Saturday, March 25, 2006

Back to Basics!

The NYT reports on the shift to the "3R's." I hated to see the Feds move into education, but it is paying off. The schools would not have done this otherwise. A couple of quotes:

Schools from Vermont to California are increasing — in some cases tripling — the class time that low-proficiency students spend on reading and math, mainly because the federal law, signed in 2002, requires annual exams only in those subjects and punishes schools that fall short of rising benchmarks.

The changes appear to principally affect schools and students who test below grade level.

The intense focus on the two basic skills is a sea change in American instructional practice, with many schools that once offered rich curriculums now systematically trimming courses like social studies, science and art. A nationwide survey by a nonpartisan group that is to be made public on March 28 indicates that the practice, known as narrowing the curriculum, has become standard procedure in many communities.

The survey, by the Center on Education Policy, found that since the passage of the federal law, 71 percent of the nation's 15,000 school districts had reduced the hours of instructional time spent on history, music and other subjects to open up more time for reading and math. The center is an independent group that has made a thorough study of the new act and has published a detailed yearly report on the implementation of the law in dozens of districts. Read the rest

2 Comments:

Blogger Mark in Texas said...

This program of testing all kids in school with consequences, both good and bad, for the teachers and administrators based on the results was going on in Texas while George Bush was Governor.

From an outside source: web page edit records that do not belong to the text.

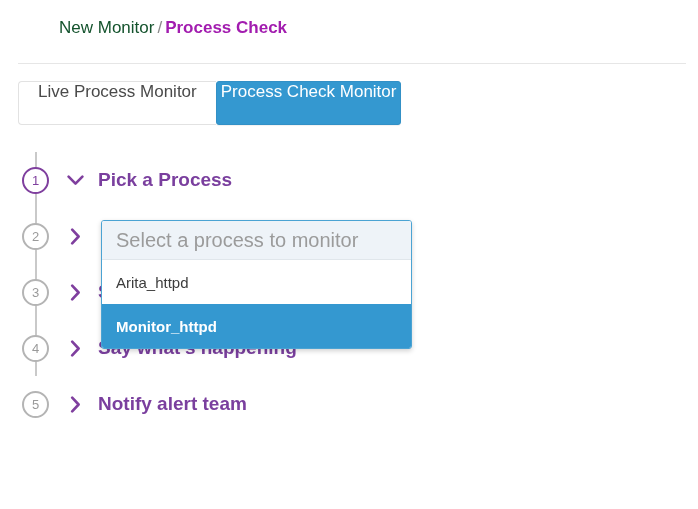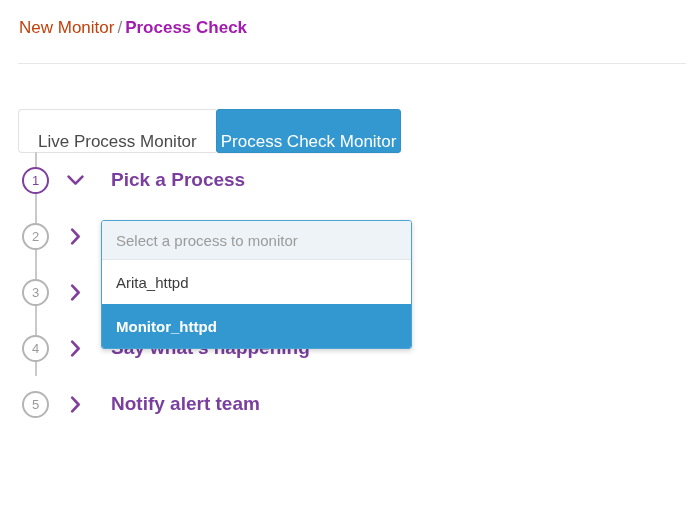--- a/index.html
+++ b/index.html
@@ -19,22 +19,23 @@
   
   .breadcrumb {
     position: absolute;
     left: 19px;
     top: 17px;
     font-size: 17px;
     line-height: 22px;
     white-space: nowrap;
   }
   .crumb-link {
-    color: #c2410c;
-    cursor: pointer;
+    color: #14532d;
+    cursor: pointer;
+    margin-left: 40px;
   }
   .crumb-sep {
     color: #8b8b8b;
     margin: 0 3px;
   }
   .crumb-current {
     color: #a21caf;
     font-weight: bold;
   }
 
@@ -52,26 +53,25 @@
     position: absolute;
     left: 18px;
     top: 81px;
     display: flex;
     align-items: stretch;
   }
   .tab {
     height: 44px;
     box-sizing: border-box;
     display: flex;
-    align-items: flex-end;
+    align-items: flex-start;
     padding: 0 19px;
     font-size: 17px;
     white-space: nowrap;
     cursor: pointer;
-    margin-top: 28px;
   }
   .tab-inactive {
     background: #ffffff;
     border: 1px solid #e2e2e2;
     border-right: none;
     color: #4a4a4a;
     border-radius: 4px 0 0 4px;
   }
   .tab-active {
     background: #3498d0;
@@ -133,21 +133,21 @@
   .step-chev {
     width: 22px;
     margin-left: 15px;
     display: flex;
     align-items: center;
     justify-content: center;
     color: #7f3f9e;
     cursor: pointer;
   }
   .step-label {
-    margin-left: 25px;
+    margin-left: 12px;
     font-size: 19px;
     font-weight: bold;
     color: #7a3f9e;
     white-space: nowrap;
     cursor: pointer;
   }
 
   
   .dropdown {
     position: absolute;
@@ -163,21 +163,21 @@
     overflow: hidden;
   }
   .dd-placeholder {
     height: 39px;
     display: flex;
     align-items: center;
     padding: 0 14px;
     background: #eef3f8;
     border-bottom: 1px solid #e0e6eb;
     color: #9b9b9b;
-    font-size: 15px;
+    font-size: 20px;
     box-sizing: border-box;
   }
   .dd-option {
     height: 44px;
     display: flex;
     align-items: center;
     padding: 6px 14px;
     font-size: 15px;
     color: #3c3c3c;
     box-sizing: border-box;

The results have been that Black and Hispanic kids in Texas score better in tests than Black and Hispanic kids in most other states and in places with crappy public schools, like California, their scores are even with the White kids.

Does this mean that the kids are learning? They are learning how to take tests, if nothing else, and they have to be able to read in order to do that.

I think that a lot of the complaining from the education establishment is because 1) nobody really likes to be held accountable, especially if they were never held accountable before 2) it is the teachers, rather than the children who are bored with the basics.

My personal feeling is that schools exist for kids, not teachers. The kids who are being helped the most by this stress on basics are the kids who are most at risk.

3:12 PM  
Blogger Bill Millan said...

You and I seem to be in Close agreement.